This week I give gifts

There’s this thing I do in cab queues at airports. I don’t find it weird. Although you might. When I get to the front of the queue I sing out to the crowd to ask if anyone would like to share a cab to Bondi (which is where I live). Or Downtown (when I visit New York). Or Rundle Mall (when I find myself that way). At first people are affronted by such an invasion of “stranger distance”. But then they soften. Especially when I offer to pay.

Of course, the practice is efficient (it shortens the cab queue for all concerned), and saves carbon emissions in it’s own modest way. But mostly I do it because it feels good. And a bit daring. And, golly, if this world doesn’t need an injection of daring from time to time!

Seth Godin does the same. Seth is one of the most prolific marketing experts in the world. He’s written 100-plus books, invented genius online businesses well ahead of the curve, has a blog following of 500,000 and is responsible for terms such as “permission marketing”, “idea viruses” and “purple cows”. And, truthfully, I think he’s the most authentically impressive person I’ve ever interviewed. And not just because he shares my penchant for cab queue bombing.

Anyway, on Tuesday night Seth tells me from New York that this odd cab queue behaviour is about creating art. And that it’s the new secret to success.

In his new book Linchpin (which can buy from my site…scroll to the right and down) Seth argues the workforce has changed radically and that it’s not enough to be a lemming employee any more. Lemmings are dispensable, as evidenced by the mass sackings of finance types across America in the past few years. Now, the only way to truly succeed and be remarkable is to create art. Not (necessarily) the pastels and parchment variety. Art, says Seth, is simply a gift that changes the recipient. It’s a generous act that sees you “lean into life”, like an aerial skier leans to travel further.

This is Seth
This is Seth

It doesn’t have to be a grand gesture. Art is when a waiter gives great service. Because she cares. Art is not following the manual. It’s Susan Boyle ignoring the cynics and fronting up and singing. It’s smiling at the courier. It’s writing a book when there’s no guarantee of it being published.

A true gift is given without expectation of a reward. Although, they invariably become their own reward. Which is hard to fathom, so let me explain it with an anecdote. Last Saturday night, Seth attended the opening of Shepard Fairey’s art exhibition in Manhattan. Fairey created the now-iconic Obama Hope poster. He gave away 500,000 of the posters – at his own expense – during the US election campaign. He had no idea how it would be received.
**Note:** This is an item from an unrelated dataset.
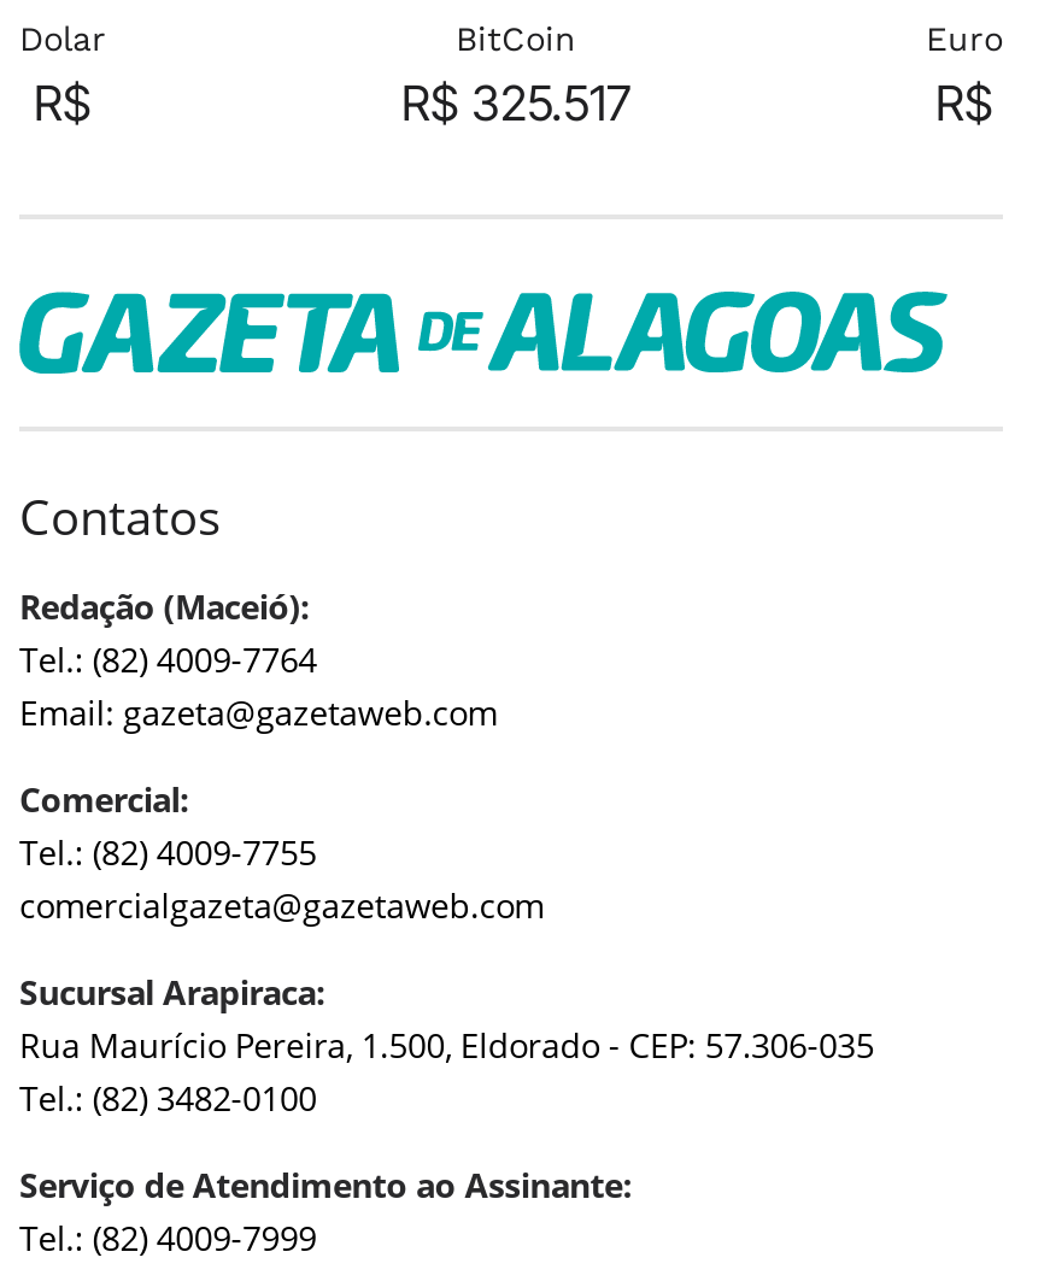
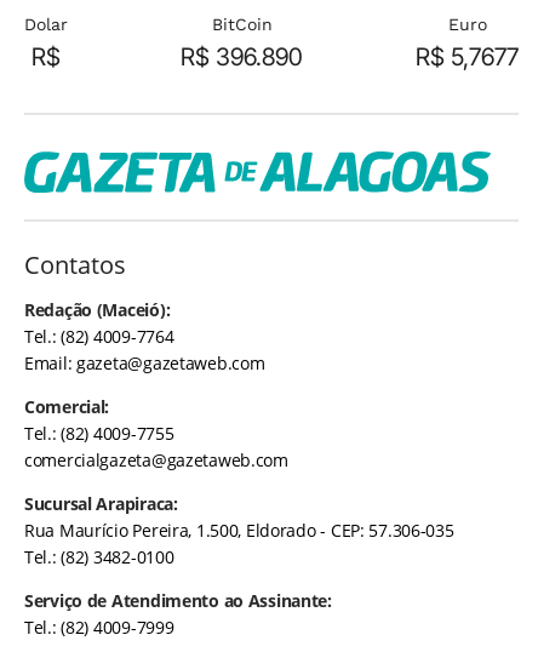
[401,75,630,133] R$ 325.517 -> [181,42,303,72] R$ 396.890
[935,75,993,133] R$ -> [416,42,519,72] R$ 5,7677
He just gave anyway. But as a result he’s become one of the most influential artists in America. Seth tells me a 4000-strong crowd attended the show and his work sells for $US30,000 a pop.

Fairey’s generosity made him remarkable. And, thus, indispensable. Any artist could’ve created that poster. The difference is Fairey fronted up, he gave, he leaned into life and took a risk. As Steve Jobs famously said, “Real Artists Ship”. That is, they deliver.

So how do we start giving gifts? How do we become remarkable? “The aim is to elevate connecting and sharing to the same level as breathing or eating lunch every day,” he says.  By which he means, we start giving and then give some more and eventually it becomes a way of life. Seth walks his talk. He makes money from public speaking and his books. Then he spends the rest of his time giving freely. He intentionally doesn’t monetise his blog or any online webinars he gives and he expends a lot of energy connecting and helping people. I can vouch for this personally.

And so Seth tells me to spend a day giving unconditional gifts. Which I do. On Thursday I gave a pair of shoes to my neighbour that I was going to sell on ebay (which would’ve cost me more than their worth in time). I told a stranger she looked hot. And I abandoned chasing the woman who sideswiped my car for a replacement rear-vision mirror (after all, she’d generously left a note admitting to it).

You know what? It felt free, and expansive. Leaning in, letting go and not caring about being reciprocated felt natural and in tune with the creative process. It also felt more than a little bit daring.